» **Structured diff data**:
BEGIN

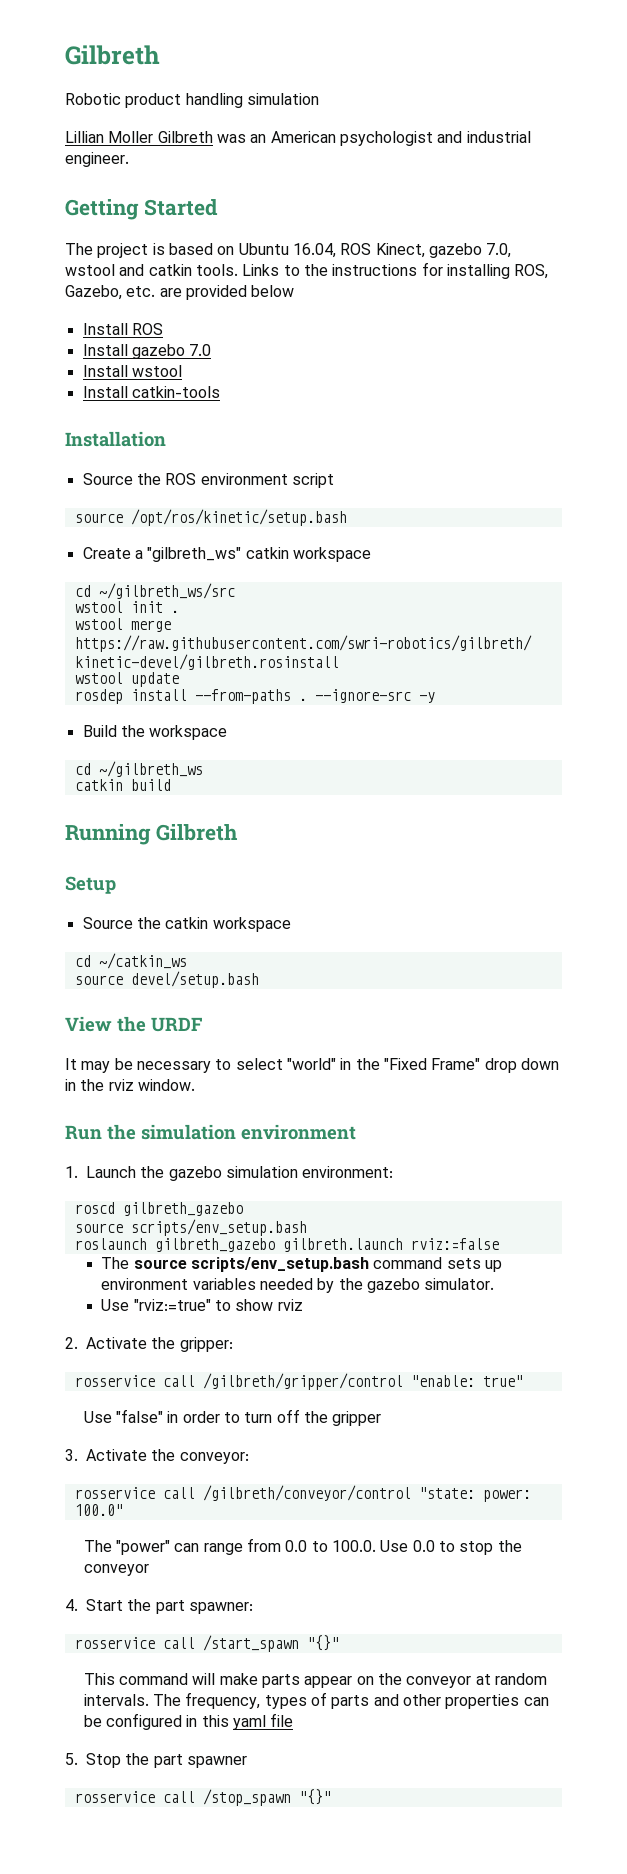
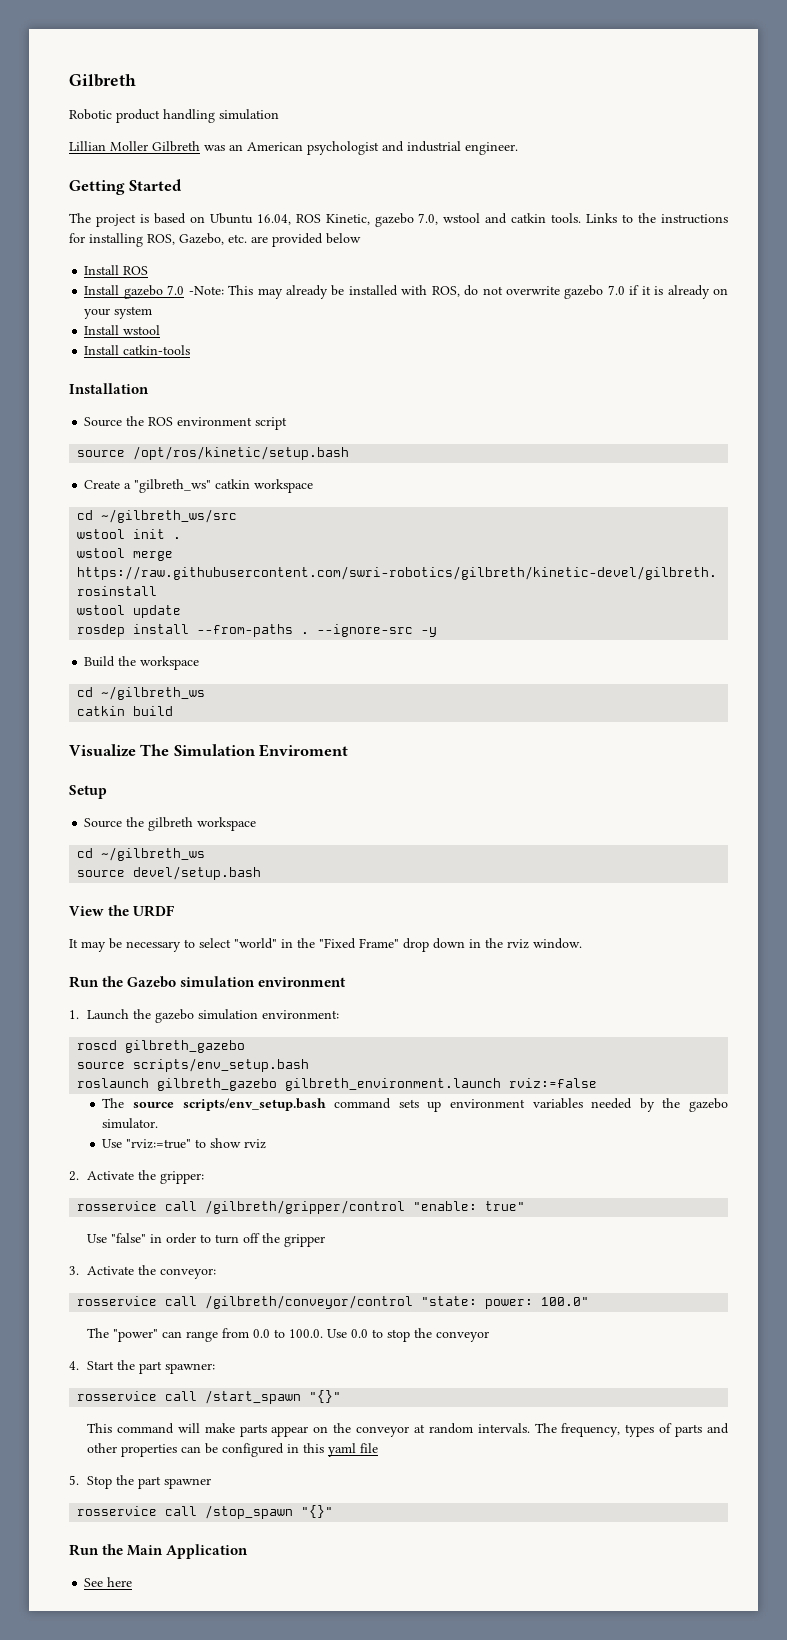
- The project is based on Ubuntu 16.04, ROS Kinect, gazebo 7.0, wstool and catkin tools.
+ The project is based on Ubuntu 16.04, ROS Kinetic, gazebo 7.0, wstool and catkin tools.
- Install gazebo 7.0
+ Install gazebo 7.0 -Note: This may already be installed with ROS, do not overwrite gazebo 7.0 if it is already on your system
- Running Gilbreth
+ Visualize The Simulation Enviroment
- Source the catkin workspace
- cd ~/catkin_ws
+ Source the gilbreth workspace
+ cd ~/gilbreth_ws
- Run the simulation environment
+ Run the Gazebo simulation environment
- roslaunch gilbreth_gazebo gilbreth.launch rviz:=false
+ roslaunch gilbreth_gazebo gilbreth_environment.launch rviz:=false
+ Run the Main Application
+ See here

END

» **INSTRUCTIONS TO FOLLOW**: Apart from the pictures, which are to be omitted, every record must be transcribed exactly.

» **RESULT**:
- The project is based on Ubuntu 16.04, ROS Kinect, gazebo 7.0, wstool and catkin tools.
+ The project is based on Ubuntu 16.04, ROS Kinetic, gazebo 7.0, wstool and catkin tools.
- Install gazebo 7.0
+ Install gazebo 7.0 -Note: This may already be installed with ROS, do not overwrite gazebo 7.0 if it is already on your system
- Running Gilbreth
+ Visualize The Simulation Enviroment
- Source the catkin workspace
- cd ~/catkin_ws
+ Source the gilbreth workspace
+ cd ~/gilbreth_ws
- Run the simulation environment
+ Run the Gazebo simulation environment
- roslaunch gilbreth_gazebo gilbreth.launch rviz:=false
+ roslaunch gilbreth_gazebo gilbreth_environment.launch rviz:=false
+ Run the Main Application
+ See here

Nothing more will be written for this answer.